A Look Inside: “If You Love Me…”

When I came to Christ, I fell in love with the story of “The Prodigal Son.”  I have preached on that passage many times, shared it with our children, used it as an example in counseling, and written about it in various Bible studies over the years.  That passage in Luke 15:11-32 brings back many personal memories as I viewed myself as that younger son.  As the years of being in Christ grew, I learned that every one of us is that Prodigal and that the story was not as much about the two sons but about the manifold love of the heavenly Father. 

The vision Jesus created of the Father’s love toward the returning son gave me the truest example of the loving father.  Luke records, “But while he [the youngest son] was yet afar off, his father saw him, and was moved with compassion, and ran, and fell on his neck, and kissed him” (Luke 15:20).  Those four highlighted actions gave me my definition of being a father. 
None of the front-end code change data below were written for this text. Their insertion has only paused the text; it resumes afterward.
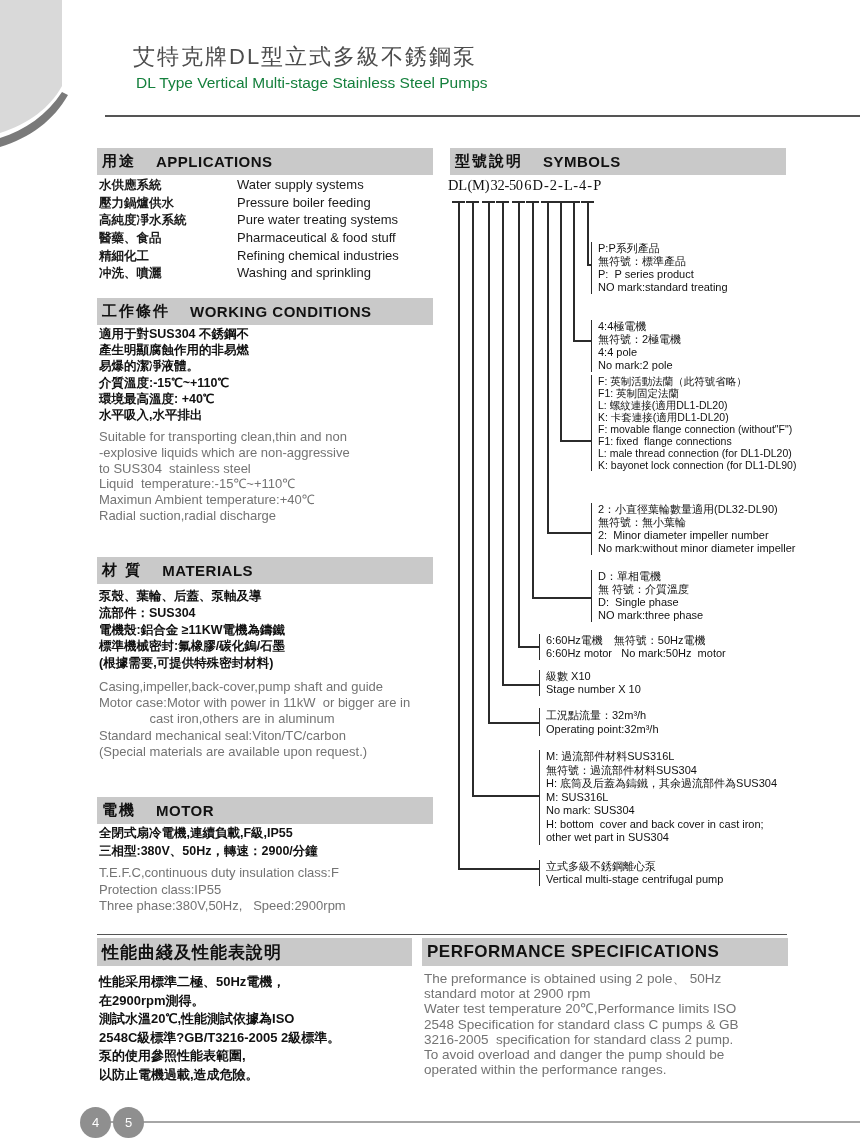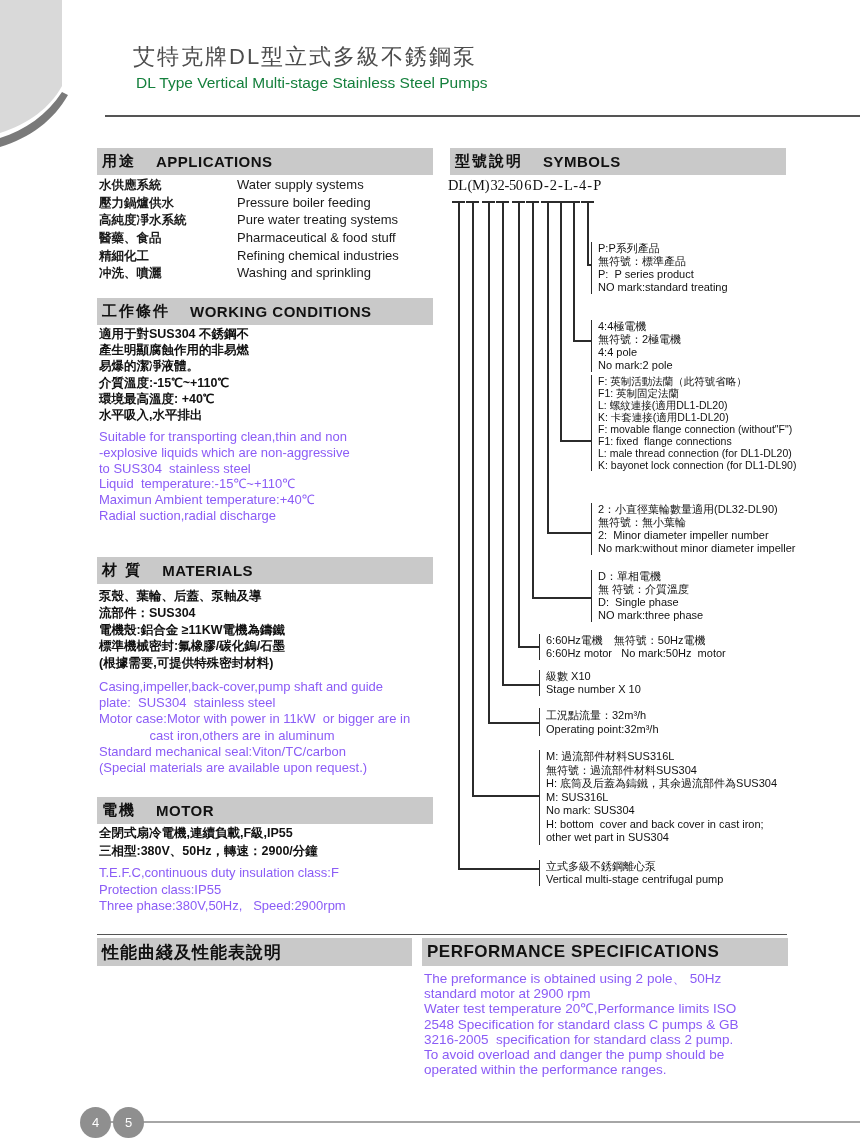--- a/index.html
+++ b/index.html
@@ -18,21 +18,21 @@
 
   
   .sec-header {
     position:absolute; width:336px; height:27px; background:#c9c9c9;
     display:flex; align-items:center; padding-left:5px;
   }
   .h-zh { font-weight:bold; font-size:15px; letter-spacing:2px; color:#111; }
   .h-en { font-weight:bold; font-size:15px; margin-left:20px; letter-spacing:0.5px; color:#111; }
 
   .zh-line { font-weight:600; color:#111; }
-  .en-line { font-weight:400; color:#8b5cf6; }
+  .en-line { font-weight:400; color:#737373; }
 
   
   .app-row { display:flex; height:17.7px; align-items:flex-start; }
   .app-zh { width:138px; font-size:12.5px; font-weight:600; }
   .app-en { font-size:13px; }
 
   .textblock { position:absolute; }
   .textblock div { white-space:pre; }
 
   
@@ -127,21 +127,20 @@
   </div>
   <div class="textblock" style="left:99px; top:588px; font-size:12.5px; line-height:16.8px;">
     <div class="zh-line">泵殼、葉輪、后蓋、泵軸及導</div>
     <div class="zh-line">流部件：SUS304</div>
     <div class="zh-line">電機殼:鋁合金 ≥11KW電機為鑄鐵</div>
     <div class="zh-line">標準機械密封:氟橡膠/碳化鎢/石墨</div>
     <div class="zh-line">(根據需要,可提供特殊密封材料)</div>
   </div>
   <div class="textblock" style="left:99px; top:679px; font-size:13px; line-height:16.2px;">
     <div class="en-line">Casing,impeller,back-cover,pump shaft and guide</div>
-    <div class="en-line">plate:  SUS304  stainless steel</div>
     <div class="en-line">Motor case:Motor with power in 11kW  or bigger are in</div>
     <div class="en-line">              cast iron,others are in aluminum</div>
     <div class="en-line">Standard mechanical seal:Viton/TC/carbon</div>
     <div class="en-line">(Special materials are available upon request.)</div>
   </div>
 
   <div class="sec-header" style="left:97px; top:797px;">
     <span class="h-zh">電機</span>
     <span class="h-en">MOTOR</span>
   </div>
@@ -271,20 +270,28 @@
     <div>Vertical multi-stage centrifugal pump</div>
   </div>
 
   <div class="perf-divider"></div>
   <div class="perf-bar" style="left:97px; width:315px;">
     <span>性能曲綫及性能表說明</span>
   </div>
   <div class="perf-bar" style="left:422px; width:366px; letter-spacing:0.5px;">
     <span>PERFORMANCE SPECIFICATIONS</span>
   </div>
+  <div class="textblock" style="left:99px; top:973px; font-size:13px; line-height:18.6px;">
+    <div class="zh-line">性能采用標準二極、50Hz電機，</div>
+    <div class="zh-line">在2900rpm測得。</div>
+    <div class="zh-line">測試水溫20℃,性能測試依據為ISO</div>
+    <div class="zh-line">2548C級標準?GB/T3216-2005 2級標準。</div>
+    <div class="zh-line">泵的使用參照性能表範圍,</div>
+    <div class="zh-line">以防止電機過載,造成危險。</div>
+  </div>
   <div class="textblock" style="left:424px; top:971px; font-size:13.5px; line-height:15.2px;">
     <div class="en-line">The preformance is obtained using 2 pole、 50Hz</div>
     <div class="en-line">standard motor at 2900 rpm</div>
     <div class="en-line">Water test temperature 20℃,Performance limits ISO</div>
     <div class="en-line">2548 Specification for standard class C pumps &amp; GB</div>
     <div class="en-line">3216-2005  specification for standard class 2 pump.</div>
     <div class="en-line">To avoid overload and danger the pump should be</div>
     <div class="en-line">operated within the performance ranges.</div>
   </div>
Keep in mind, the youngest son literally told his father he wished he was dead (Luke 15:12) since he wanted his inheritance NOW.  You don’t get an inheritance until your parents have died.  Despite how the younger son treated his father, the father’s love overwhelmed any prior statement, any circumstance, or any present condition in his life.  The Father was moved with compassion, he ran, he fell on his son’s neck, and he kissed him.  If I had become a loving father as my Mum shared with me, this had to be the only way.  Only through the example of the father of the Prodigal could I have come to understand what a loving father feels and what a loving father does. 

The Bible is replete with anecdotes and reasoning about how the Father loves us.  I did not have any childhood memories of being taught to sing “Jesus Loves Me” like other children, although I did grow up attending church regularly.  Instead, coming to Christ in my late 20s, I became an adult learner of Jesus’s love for me.  My beloved spouse sings “Jesus Loves Me” to our grandchildren when they begin to fuss or whine in the house.  I’m amazed at how it calms them down immediately. 

There is something about the Father’s love for us that is transformational.  It should calm us, in every circumstance.  While the Bible is clear about how the Father loves us, how do we know we love Him?  How does one really become sure they love someone else?  Is it a guess? A gut feeling? An unusual emotional attachment? 

Ambrose Bierce was one of my favorite writers in college.  He was a Civil War map man who went ahead of the Union army to map out territory in the South in preparation for battles.  While he was away from his wife, she became lonely and started a relationship with another man. When Bierce returned home, he found that his wife wanted a divorce.  Bierce became an extreme cynic and published a weekly column of definitions called The Devil’s Dictionary.  His entry on love was classical Bierce:

Love, n. Temporary insanity, curable by marriage.

While Bierce impacted me a great deal and added to my comedic personality, I do not want to reflect his cynicism about the nature of true love.

Unfortunately, the question of how we really know we love someone remains shrouded in mystery to many today. The goal of this book is to explain how we can know, for sure, that we love the Father, how we can know, for sure, that we love Jesus.  I pray that you will come to know this truth and that you will be assured not only of His love for you but also of your love for Him.  May He be glorified through the writing and reading of this book and may many be drawn closer to the Father who has compassion on us, longs to run to us, and loves to embrace us as His own.